Diabetes mellitus (DM) is one of the main public health problems. It affects around 463 million people worldwide, and it could reach 700 million cases by 2045 . The main causes of DM are related to a deficit in insulin production due to a loss of pancreatic β-cell function (type-1 DM) , or due to insulin resistance and a partial deficit in the secretion of this hormone by pancreatic β-cells (type-2 DM).

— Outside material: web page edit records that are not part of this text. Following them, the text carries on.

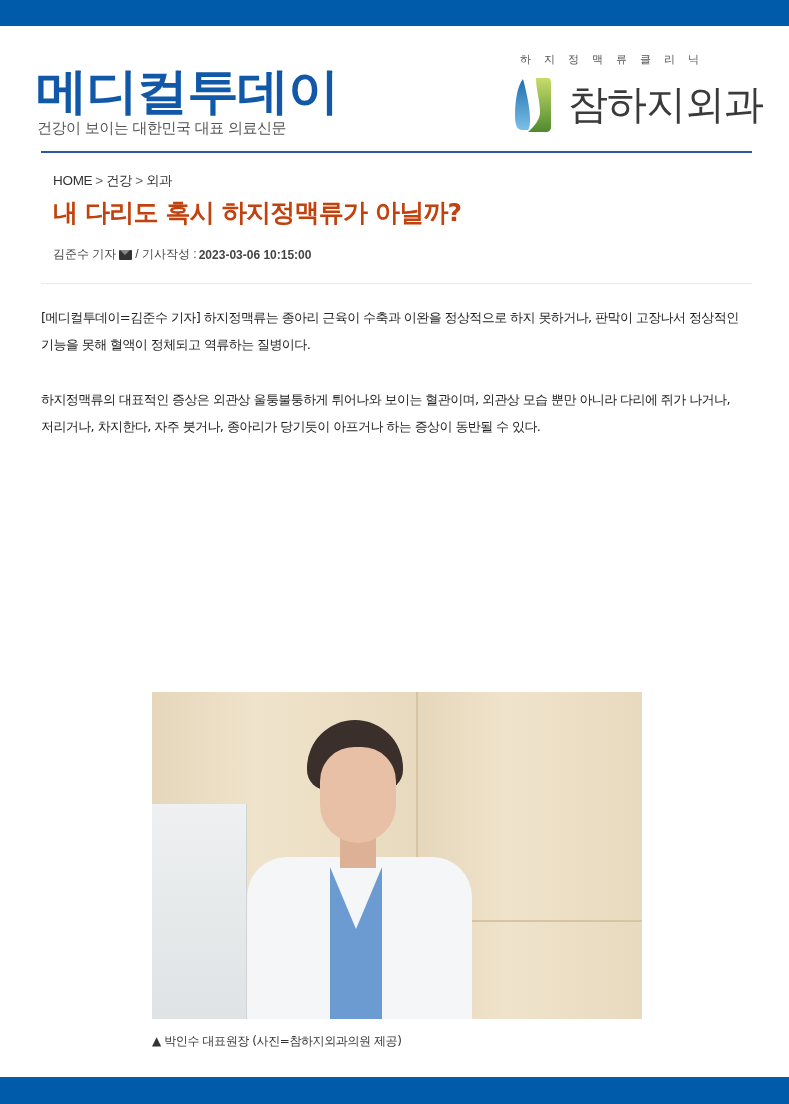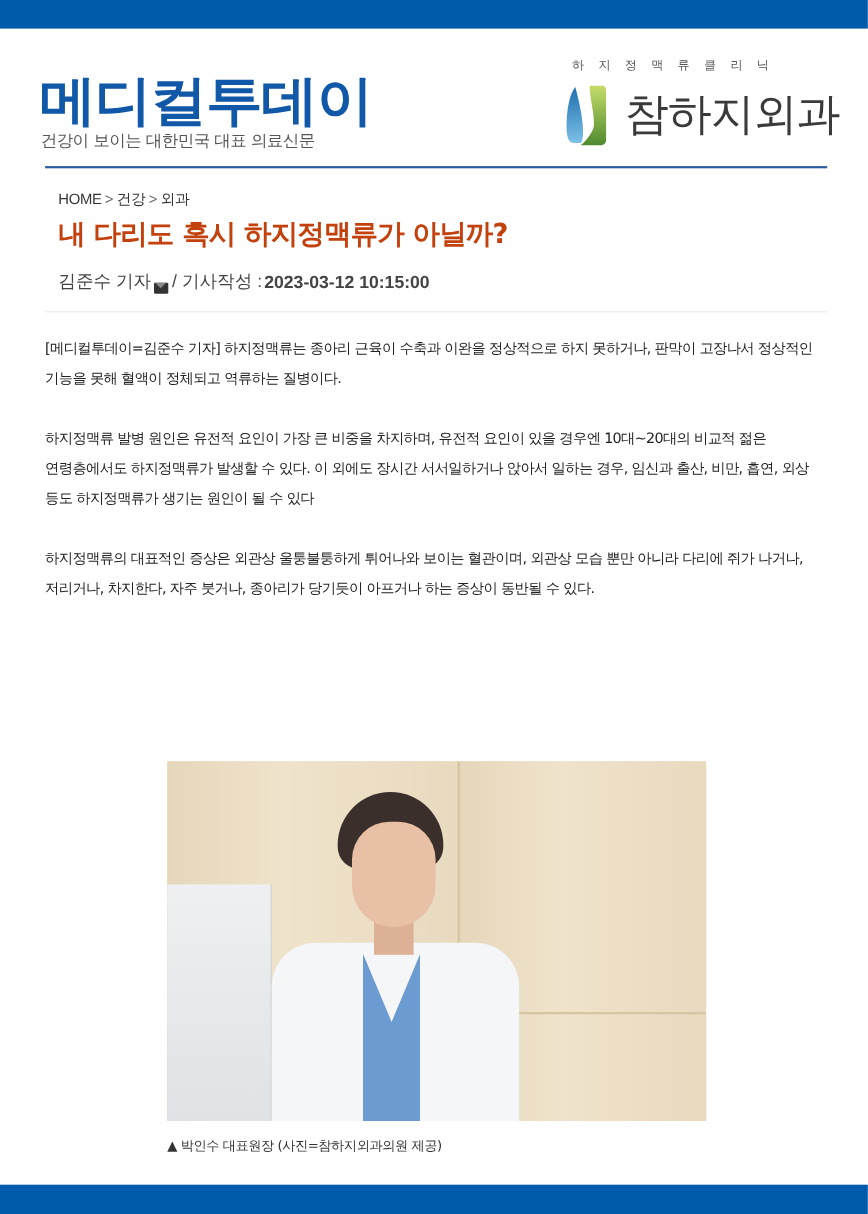"김준수 기자" .byline { align-items: flex-end -> center; font-size: 16px -> 12px }
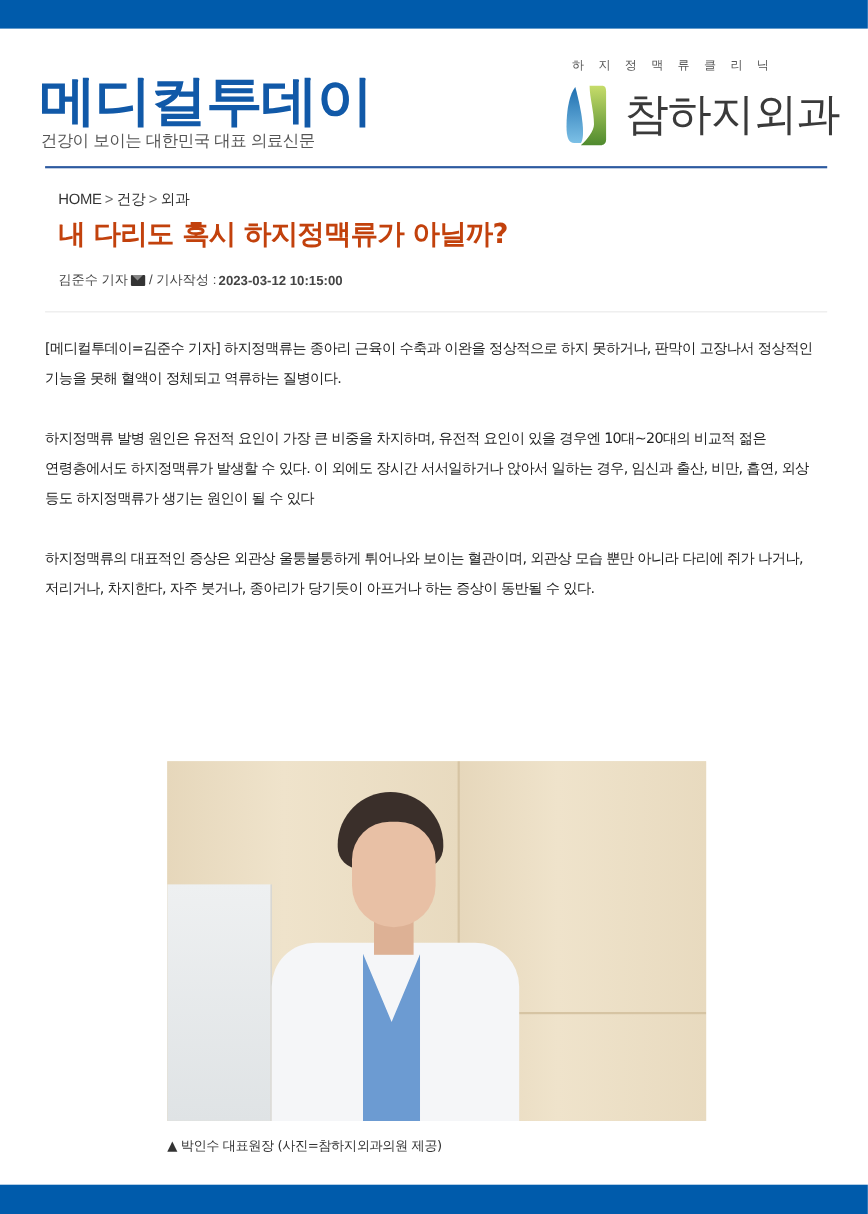"2023-03-12 10:15:00" span.date { text: 2023-03-12 -> 2023-03-06 }
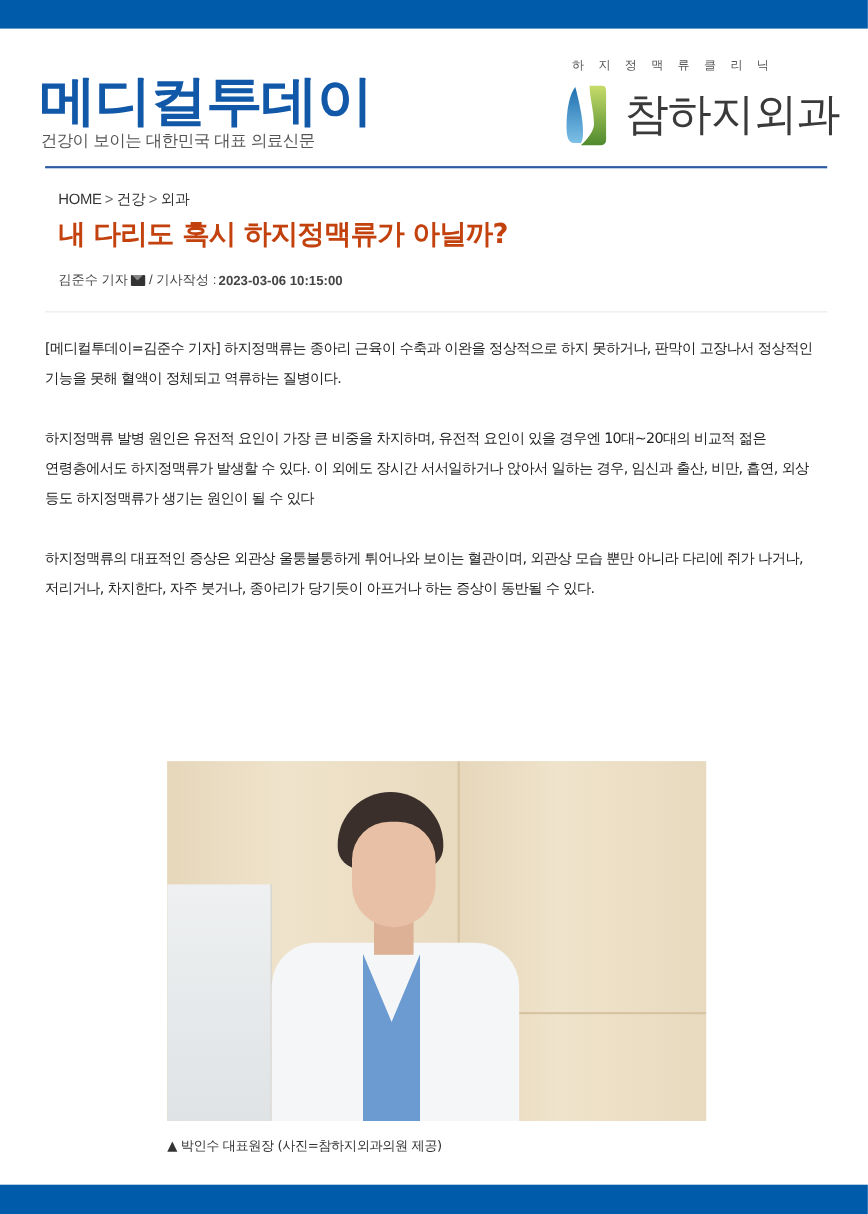"하지정맥류 발병 원인은 유전적 요인이" p { html: <p>하지정맥류 발병 원인은 유전적 요인이 가장 큰 비중을 차지하며, 유전적 요인이 있을 경우엔 10대~20대의 비교적 젊은 연령층에서도 하지정맥류가 발생할 수 있다. 이 외에도 장시간 서서일하거나 앉아서 일하는 경우, 임신과 출산, 비만, 흡연, 외상 등도 하지정맥류가 생기는 원인이 될 수 있다</p> -> none }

Various therapies have been used in the treatment of patients with DM including medication using hypoglycemic agents alone or combined with the administration of exogenous insulin, associated with dietary re-education and changes in lifestyle habits, such as physical exercise . Although hypoglycemic agents are widely prescribed in DM therapy, they can result in limited efficacy and cause various adverse reactions such as dyspepsia, abdominal pain, nausea, and lactic acidosis , which vary according to the hypoglycemic agent used and the patient’s individual response.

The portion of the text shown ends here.